Люка и Мэтта они беспокоят; тот из них, кто брал трубку, надолго застывал потом у телефона. У Люка была привычка проводить рукой по волосам, когда ему тревожно, и в те дни макушка была у него в бороздах, как свежевспаханное поле.
Помню, как смотрела на него однажды, когда он рылся в шкафу в детской, ища, во что переодеть Бо, и внезапно поняла, до чего он изменился. Всего лишь несколько дней назад он был совсем другой – то дерзкий, то застенчивый паренек, с грехом пополам пробившийся в колледж, – а теперь я уже не понимала, кто передо мной. Я не знала тогда, что люди меняются. Но если на то пошло, я не знала, что люди умирают. Во всяком случае, люди любимые, нужные. Про смерть я знала лишь в теории, на самом же деле нет. Не представляла, что такое может случиться.
Панихида была на кладбище при церкви. Из воскресной школы принесли стулья, расставили ровными рядами на иссушенной земле возле двух незарытых могил. Мы, все четверо, сидели в ближнем ряду на шатких стульях. Точнее, мы втроем сидели в ряд, а Бо – у Люка на коленях, с пальцем во рту.
Помнится, я чувствовала себя очень неуютно. Жара стояла адская, а Люк с Мэттом изо всех сил старались соблюсти приличия, и мы были в самой темной одежде, что у нас нашлась: я – в теплой юбке и свитере, Бо – в прошлогоднем фланелевом платьице, ставшем для нее совсем уже куцым, братья – в темных рубашках и брюках. Служба еще не началась, а с нас уже градом лил пот.

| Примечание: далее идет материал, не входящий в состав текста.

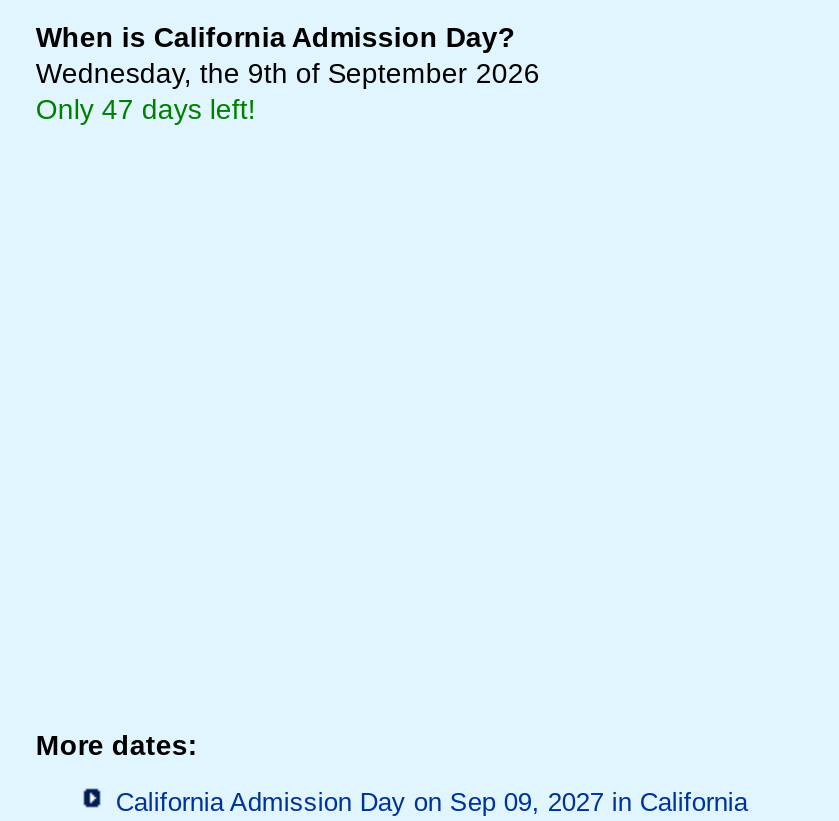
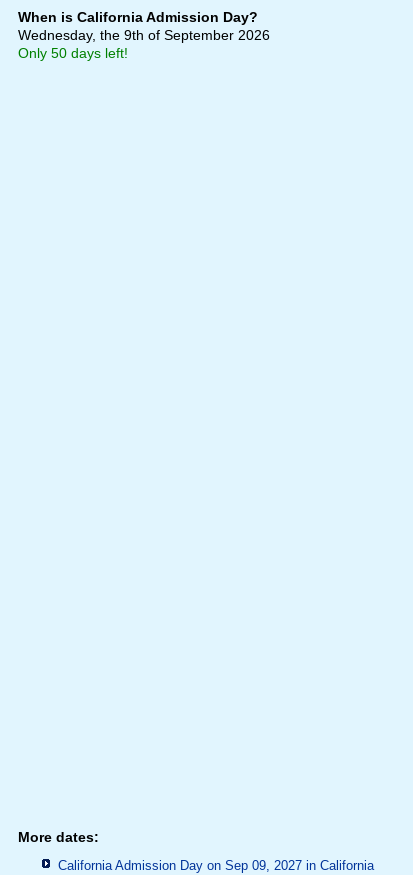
- Only 47 days left!
+ Only 50 days left!
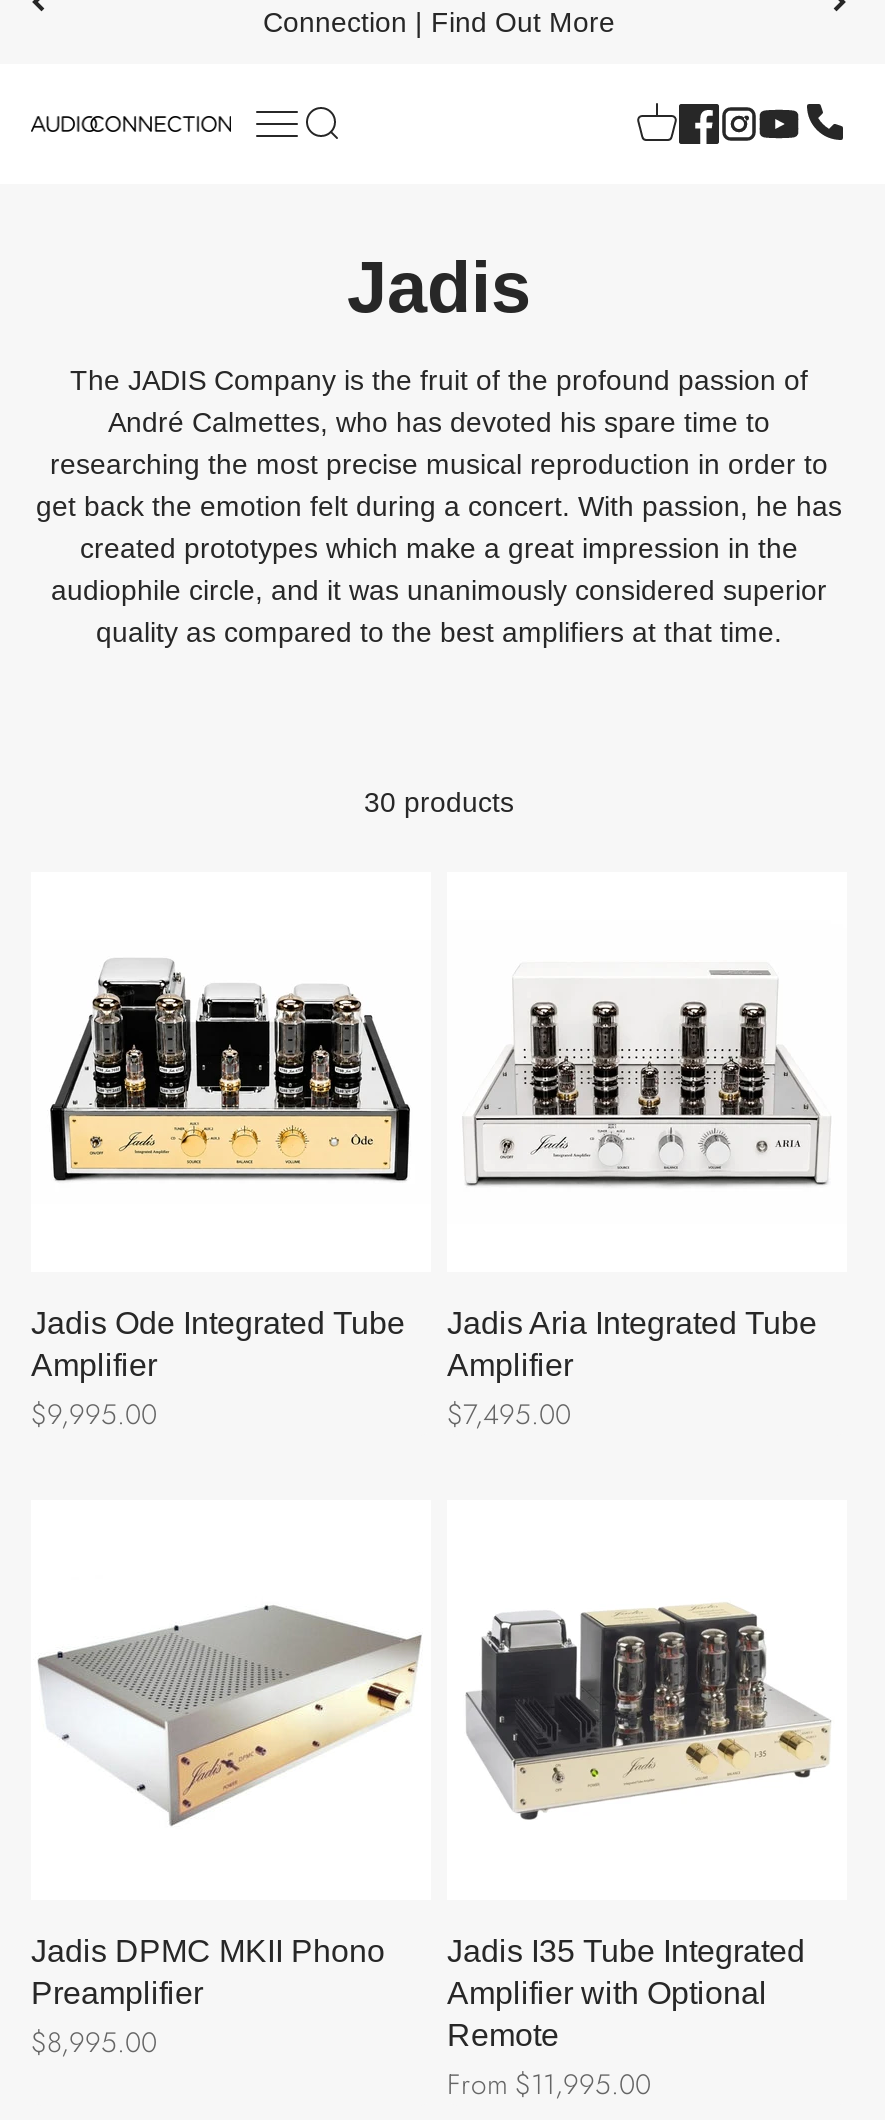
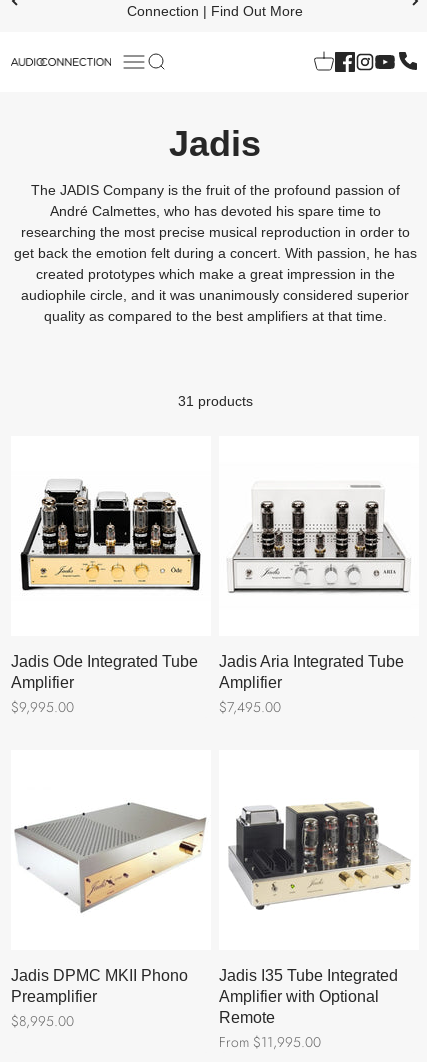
- 30 products
+ 31 products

Помню, что всю службу напролет позади меня кто-то всхлипывал, а кто – не поймешь, вертеться-то нельзя. Думаю, от всех ужасов меня ограждало неверие. Не верилось, что мама с папой в этих ящиках у края могил, а если даже они и там, то уж подавно не верилось, что их опустят в ямы и засыплют землей и им будет оттуда не выбраться. Я тихонько сидела рядом с Мэттом и Люком, а когда гробы опускали в землю, стояла, держа Мэтта за руку. Мэтт сжимал мою ладонь крепко-крепко, это я помню отчетливо.
А потом все кончилось, да не совсем – настал черед жителей поселка выразить нам соболезнования. Большинство молча проходили мимо вереницей, на ходу кивали нам или гладили по голове Бо, и все равно получилось долго. Я стояла рядом с Мэттом. Несколько раз он смотрел на меня и улыбался, точнее, лишь растягивал губы. Бо была тише воды ниже травы, хоть от жары и покраснела как свекла. Люк держал ее на руках, а она, прильнув головой к его плечу, смотрела на всех и посасывала палец.
Салли Маклин подошла одной из первых. По глазам было видно, что она плакала. Не взглянув ни на меня, ни на Мэтта, она обратила к Люку опухшее от слез лицо и сказала надтреснутым шепотом:
– Соболезную, Люк.
Люк отозвался:
– Спасибо.
Салли смотрела на него, губы кривились от жалости, но тут подоспели ее родители, не дав ей больше ничего сказать. Супруги Маклин оба были небольшого роста, тихие, застенчивые, ничего общего с дочерью. Мистер Маклин откашлялся, но ни слова не сказал. Миссис Маклин горько улыбнулась нам всем. Мистер Маклин снова откашлялся и обратился к Салли:
– Нам пора. – Но та лишь глянула на него с укором, и ни с места.